Record set ::
___

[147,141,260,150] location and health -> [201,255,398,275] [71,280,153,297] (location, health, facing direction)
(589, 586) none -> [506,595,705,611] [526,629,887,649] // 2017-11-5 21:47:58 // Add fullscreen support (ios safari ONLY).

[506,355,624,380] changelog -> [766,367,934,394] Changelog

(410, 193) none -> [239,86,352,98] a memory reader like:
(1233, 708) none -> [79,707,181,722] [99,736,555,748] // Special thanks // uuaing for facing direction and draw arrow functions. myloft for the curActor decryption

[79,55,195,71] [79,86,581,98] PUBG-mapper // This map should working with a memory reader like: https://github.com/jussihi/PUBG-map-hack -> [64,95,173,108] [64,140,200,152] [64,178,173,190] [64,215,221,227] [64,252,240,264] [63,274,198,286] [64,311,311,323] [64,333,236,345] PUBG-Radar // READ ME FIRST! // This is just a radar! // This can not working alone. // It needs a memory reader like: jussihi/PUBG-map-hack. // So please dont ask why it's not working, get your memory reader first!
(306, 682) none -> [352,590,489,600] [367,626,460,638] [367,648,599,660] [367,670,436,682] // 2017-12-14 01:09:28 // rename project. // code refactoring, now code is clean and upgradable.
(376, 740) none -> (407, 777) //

___

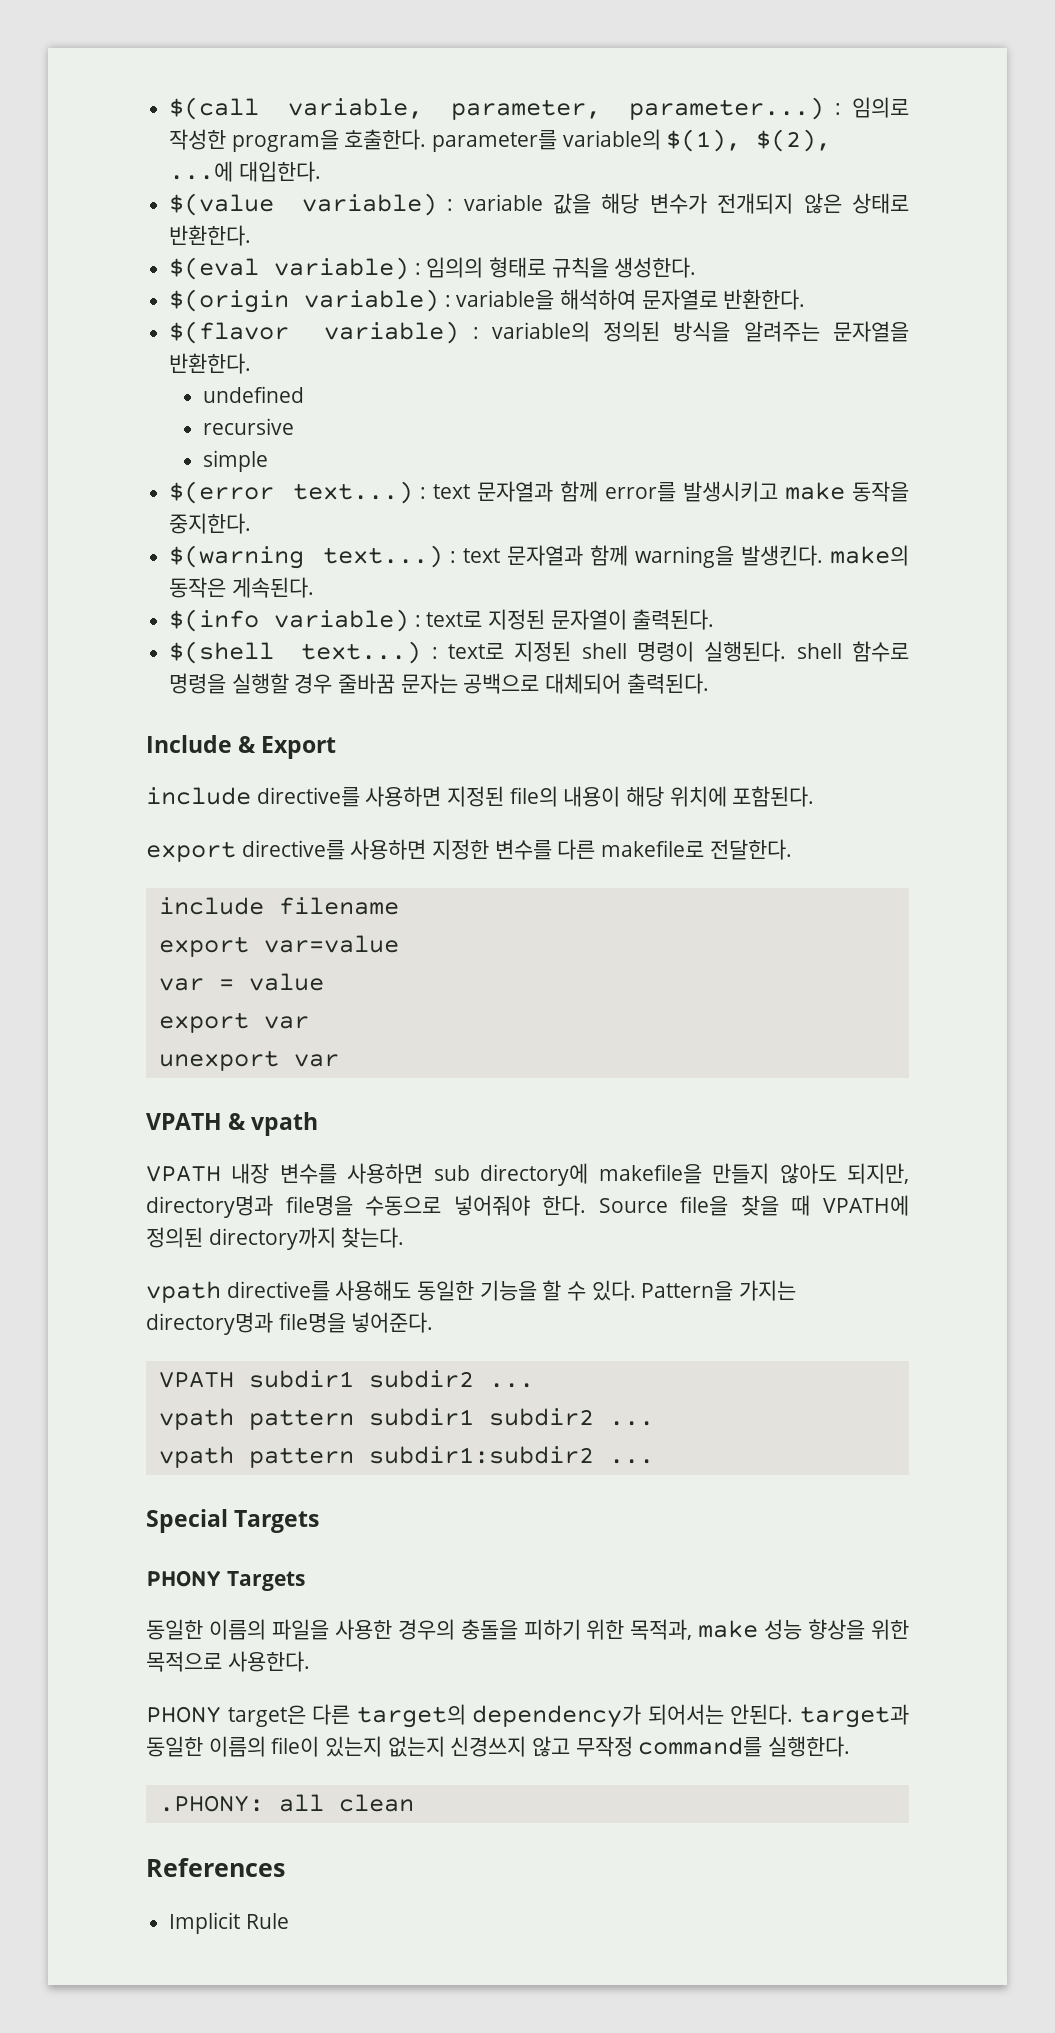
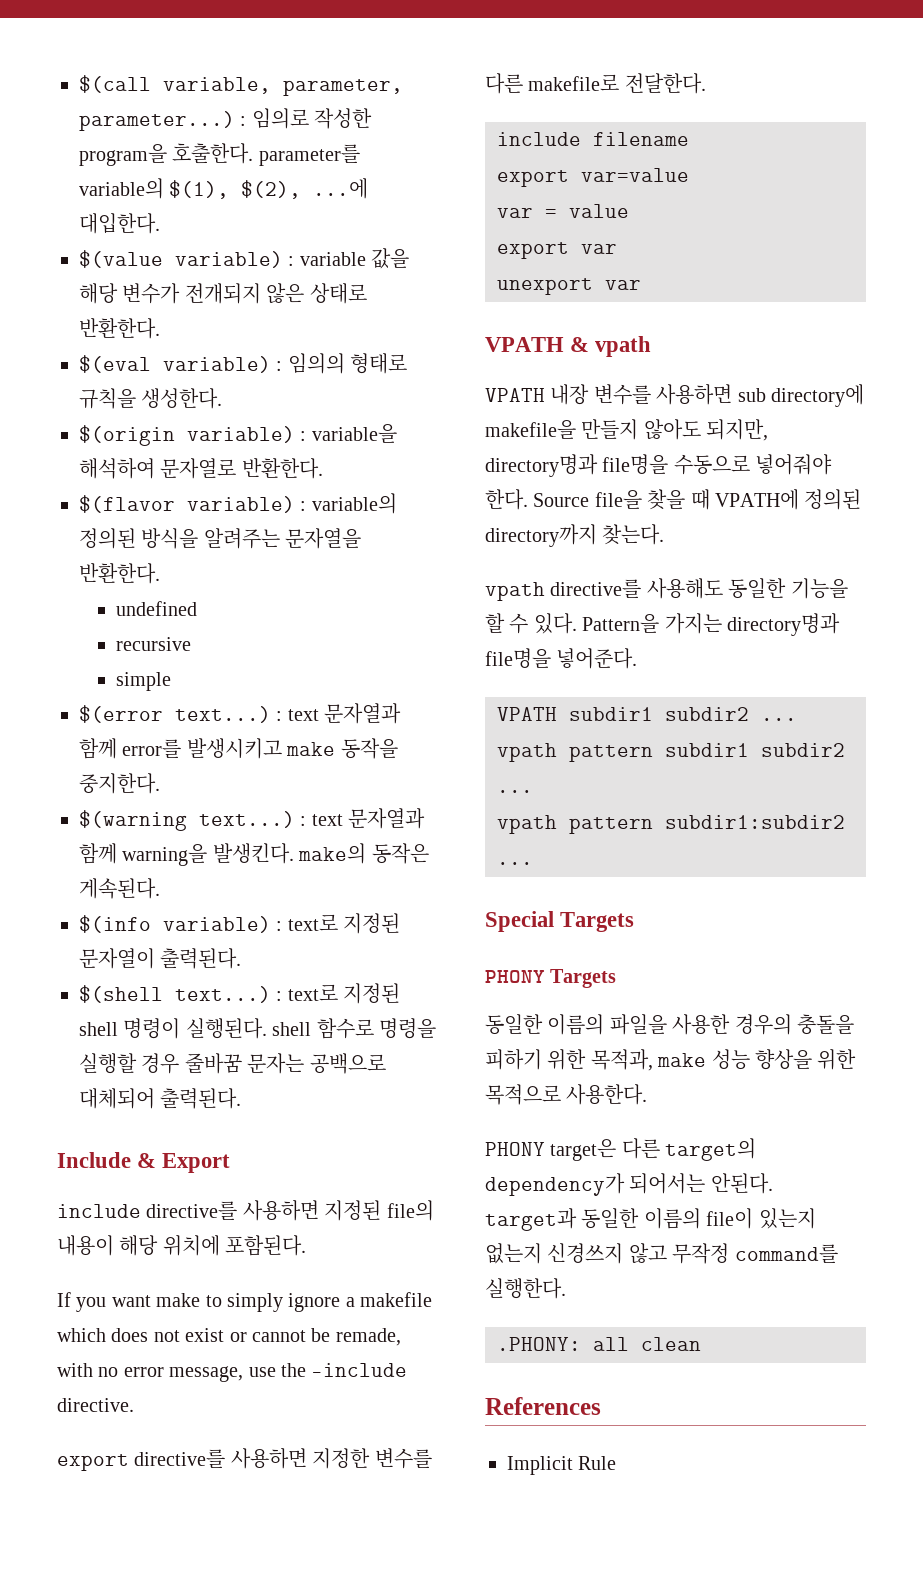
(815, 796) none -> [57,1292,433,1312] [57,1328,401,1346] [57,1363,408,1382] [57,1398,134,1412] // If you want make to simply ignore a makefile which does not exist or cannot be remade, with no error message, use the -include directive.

___

Aim of the task ::
The lines to extract from the data above begin with the line containing "(589, 586) none" and end with the line containing "(376, 740) none -> (407, 777) //". Extract them exactly, including both.

Problem solution ::
(589, 586) none -> [506,595,705,611] [526,629,887,649] // 2017-11-5 21:47:58 // Add fullscreen support (ios safari ONLY).

[506,355,624,380] changelog -> [766,367,934,394] Changelog

(410, 193) none -> [239,86,352,98] a memory reader like:
(1233, 708) none -> [79,707,181,722] [99,736,555,748] // Special thanks // uuaing for facing direction and draw arrow functions. myloft for the curActor decryption

[79,55,195,71] [79,86,581,98] PUBG-mapper // This map should working with a memory reader like: https://github.com/jussihi/PUBG-map-hack -> [64,95,173,108] [64,140,200,152] [64,178,173,190] [64,215,221,227] [64,252,240,264] [63,274,198,286] [64,311,311,323] [64,333,236,345] PUBG-Radar // READ ME FIRST! // This is just a radar! // This can not working alone. // It needs a memory reader like: jussihi/PUBG-map-hack. // So please dont ask why it's not working, get your memory reader first!
(306, 682) none -> [352,590,489,600] [367,626,460,638] [367,648,599,660] [367,670,436,682] // 2017-12-14 01:09:28 // rename project. // code refactoring, now code is clean and upgradable.
(376, 740) none -> (407, 777) //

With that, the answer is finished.